Wallace’s very public advocacy of spiritualism and his repeated defence of spiritualist mediums against allegations of fraud in the 1870s damaged his scientific reputation. It strained his relationships with previously-friendly scientists such as Henry Bates, Thomas Henry Huxley, and even Charles Darwin, who felt he was overly-credulous. Others, such as the physiologist William Benjamin Carpenter and zoologist E. Ray Lankester became openly and publicly hostile to Wallace over the issue.

Wallace and other scientists who defended spiritualism, notably William Crookes, were subject to much criticism from the press, with The Lancet as the leading English medical journal of the time being particularly harsh.
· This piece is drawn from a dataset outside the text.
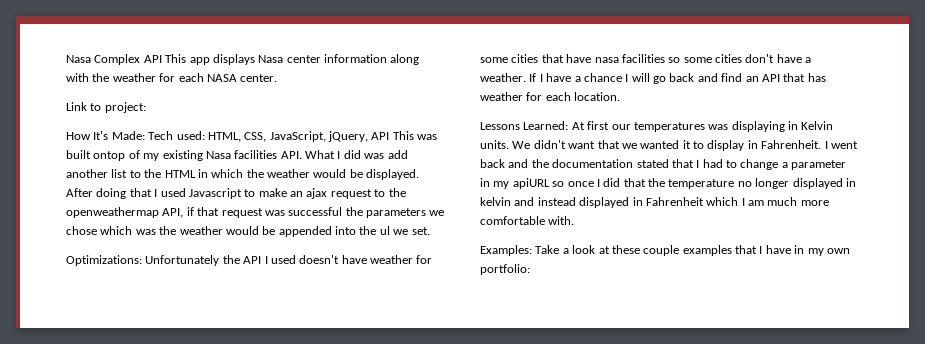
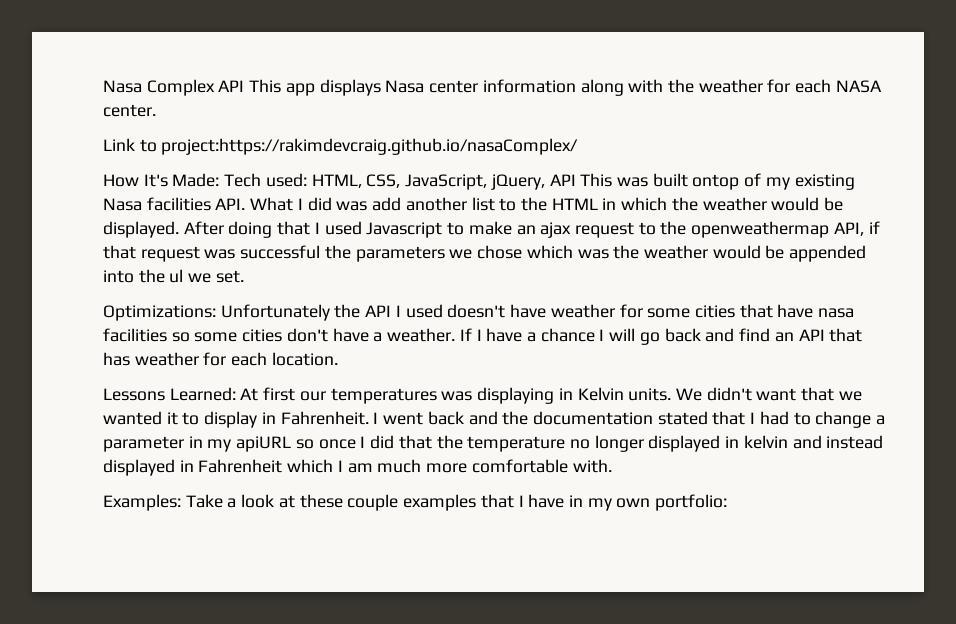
[104,102,146,113] project: -> [161,138,579,155] project:https://rakimdevcraig.github.io/nasaComplex/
The controversy affected the public perception of Wallace’s work for the rest of his career…

Wallace was also a colleague of John Stuart Mill and contributed several articles on political and social issues between 1873 and 1879, when, aged 56, he entered the debates over trade policy and land reform in earnest:

From In 1881, Wallace was elected as the first president of the newly formed Land Nationalisation Society. In the next year, he published a book, Land Nationalisation; Its Necessity and Its Aims, on the subject. He criticized the UK’s free trade policies for the negative impact they had on working class people.

In 1889, Wallace read Looking Backward by Edward Bellamy and declared himself a socialist. These ideas led him to oppose both Social Darwinism and Eugenics, ideas supported by other prominent 19th century evolutionary thinkers, on the grounds that contemporary society was too corrupt and unjust to allow any reasonable determination of who was fit or unfit…

Wallace wrote extensively on other social topics including his support for woman’s suffrage, and the dangers and wastefulness of militarism.Wallace continued his social activism for the rest of his life, publishing the book The Revolt of Democracy just weeks before his death.

Wallace was an extremely-prolific author. In 2002, a historian of science published a quantitative analysis of Wallace’s publications. He found that Wallace had published 22 full-length books and at least 747 shorter pieces, 508 of which were scientific papers (191 of them published in Nature). He further broke down the 747 short pieces by their primary subjects as follows. 29% were on biogeography and natural history, 27% were on evolutionary theory, 25% were social commentary, 12% were on Anthropology, and 7% were on spiritualism and Phrenology.